(Task to complete):
Although the records include pictures, the copy should not; write out exactly the lines from the first through the line with "font-weight:bold; font-size:29px; letter-spacing:.2px;".

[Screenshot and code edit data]
--------------------------------------------------
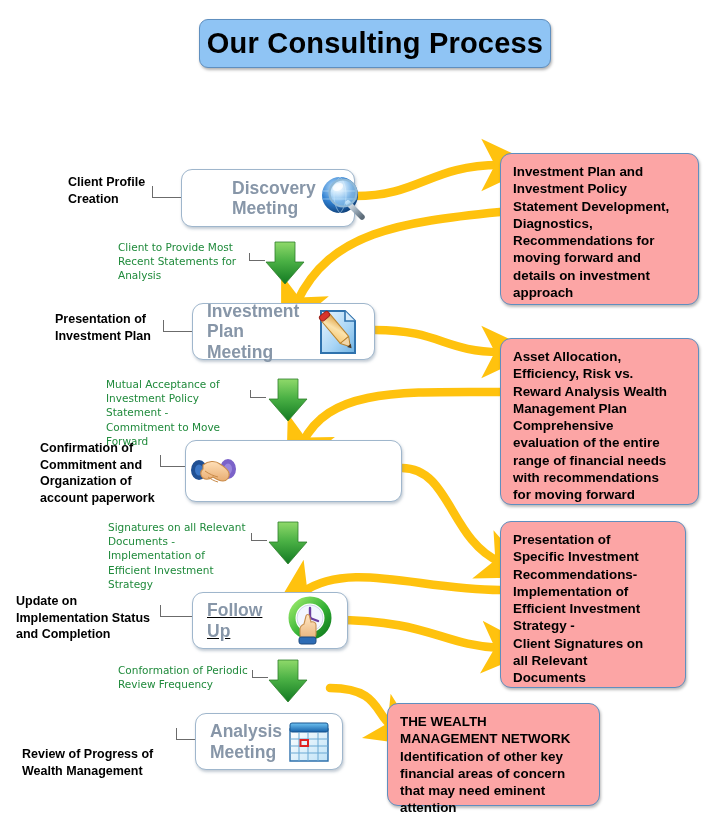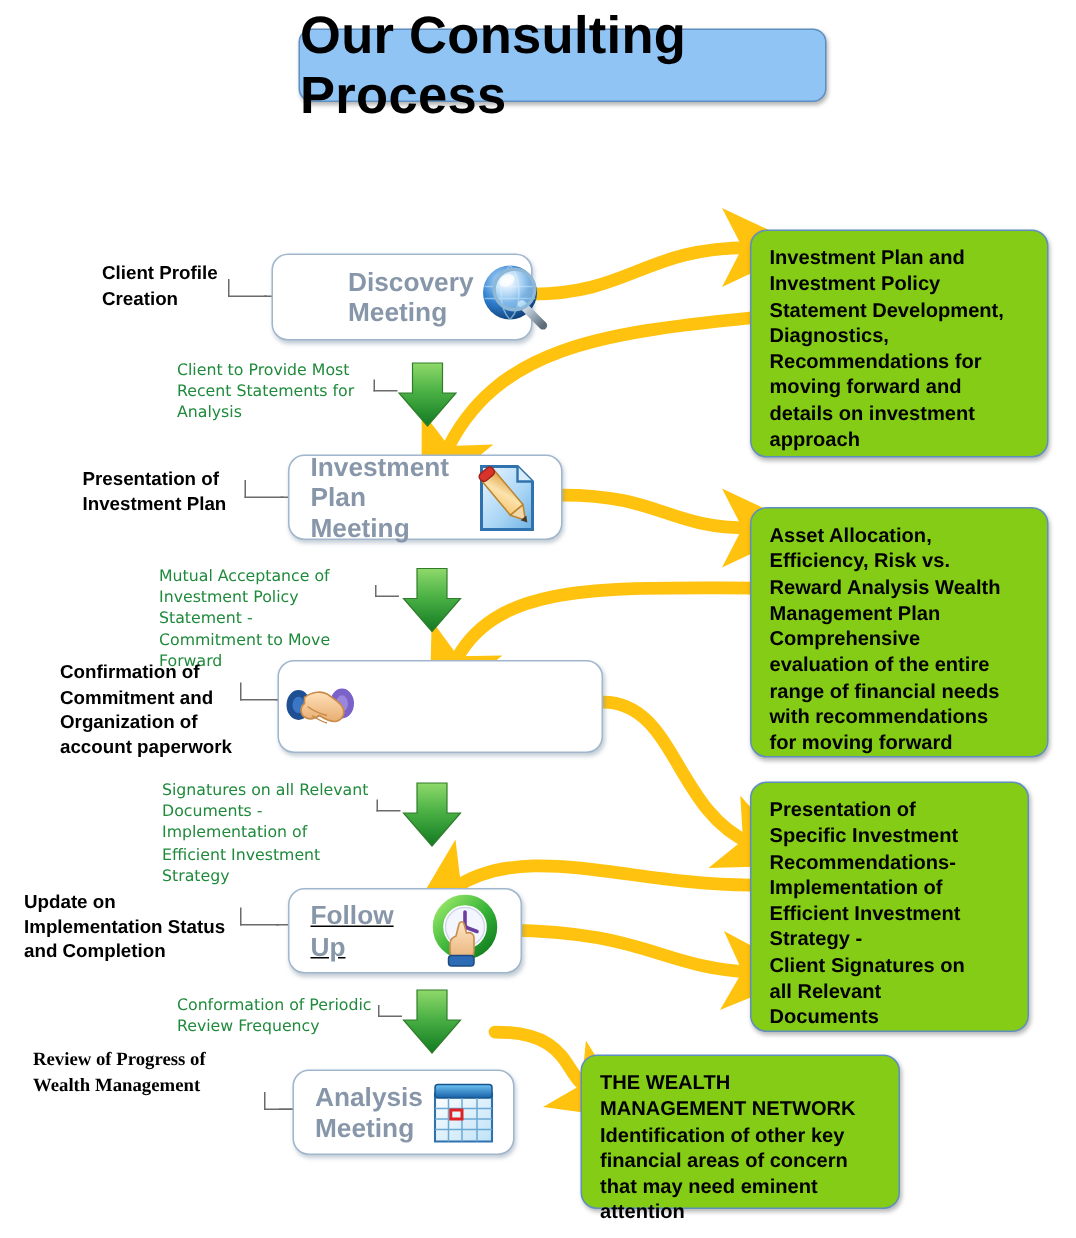--- a/index.html
+++ b/index.html
@@ -11,21 +11,21 @@
     overflow:hidden;
     position:relative;
   }
   #stage { position:absolute; inset:0; width:717px; height:825px; }
 
   
   .title-box{
     position:absolute; left:199px; top:19px; width:352px; height:49px;
     background:#8fc4f4; border:1px solid #5f8fbf; border-radius:9px;
     display:flex; align-items:center; justify-content:center;
-    color:#000; font-weight:bold; font-size:35px; letter-spacing:.2px;
+    color:#000; font-weight:bold; font-size:29px; letter-spacing:.2px;
     box-shadow:1px 2px 3px rgba(0,0,0,.30);
   }
 
   
   .step{
     position:absolute; background:#ffffff;
     border:1px solid #9fb6cc; border-radius:11px;
     box-shadow:1px 2px 3px rgba(120,140,160,.45);
     display:flex; align-items:center;
   }
@@ -58,21 +58,21 @@
     position:absolute; color:#1f8a3b; font-size:10.5px;
     line-height:1.35; font-family:"DejaVu Sans", sans-serif;
   }
   .green-elbow{
     position:absolute; width:16px; height:8px;
     border-left:1.1px solid #6b6b6b; border-bottom:1.1px solid #6b6b6b;
   }
 
   
   .callout{
-    position:absolute; background:#84cc16;
+    position:absolute; background:#fca5a5;
     border:1px solid #5f8fbf; border-radius:11px;
     color:#000; font-weight:bold; font-size:13.4px; line-height:1.29;
     padding:9px 10px 8px 12px;
     box-shadow:1px 2px 3px rgba(0,0,0,.28);
     white-space:pre-line;
   }
 
   
   .layer{ position:absolute; left:0; top:0; width:717px; height:825px; pointer-events:none; }
   .layer.below{ z-index:1; }
@@ -285,21 +285,21 @@
 
   <div class="green-label" style="left:118px; top:663px; width:140px;"><span style="white-space:pre-line">Conformation of Periodic
 Review Frequency</span></div>
   <div class="green-elbow" style="left:252px; top:670px;"></div>
   <div class="greenarrow" style="left:267px; top:658px;">
     <svg width="42" height="46" viewBox="0 0 42 46">
       <path d="M11 2 h20 v20 h9 L21 44 L2 22 h9 Z" fill="url(#gGreen)" stroke="#2f7d2b" stroke-width="0.8"></path>
     </svg>
   </div>
 
-  <div class="left-label" style="left:22px; top:698px; width:155px;font-family:Liberation Serif, serif;"><span style="white-space:pre-line">Review of Progress  of
+  <div class="left-label" style="left:22px; top:746px; width:155px;"><span style="white-space:pre-line">Review of Progress  of
 Wealth Management</span></div>
   <div class="elbow" style="left:176px; top:728px;"></div>
   <div class="tick" style="left:186px; top:739px;"></div>
 
   <div class="step" style="left:195px; top:713px; width:148px; height:57px;">
     <div class="step-label">
       <div>Analysis</div>
       <div>Meeting</div>
     </div>
     <div class="step-icon">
--------------------------------------------------
(Answer space):
--- a/index.html
+++ b/index.html
@@ -11,21 +11,21 @@
     overflow:hidden;
     position:relative;
   }
   #stage { position:absolute; inset:0; width:717px; height:825px; }
 
   
   .title-box{
     position:absolute; left:199px; top:19px; width:352px; height:49px;
     background:#8fc4f4; border:1px solid #5f8fbf; border-radius:9px;
     display:flex; align-items:center; justify-content:center;
-    color:#000; font-weight:bold; font-size:35px; letter-spacing:.2px;
+    color:#000; font-weight:bold; font-size:29px; letter-spacing:.2px;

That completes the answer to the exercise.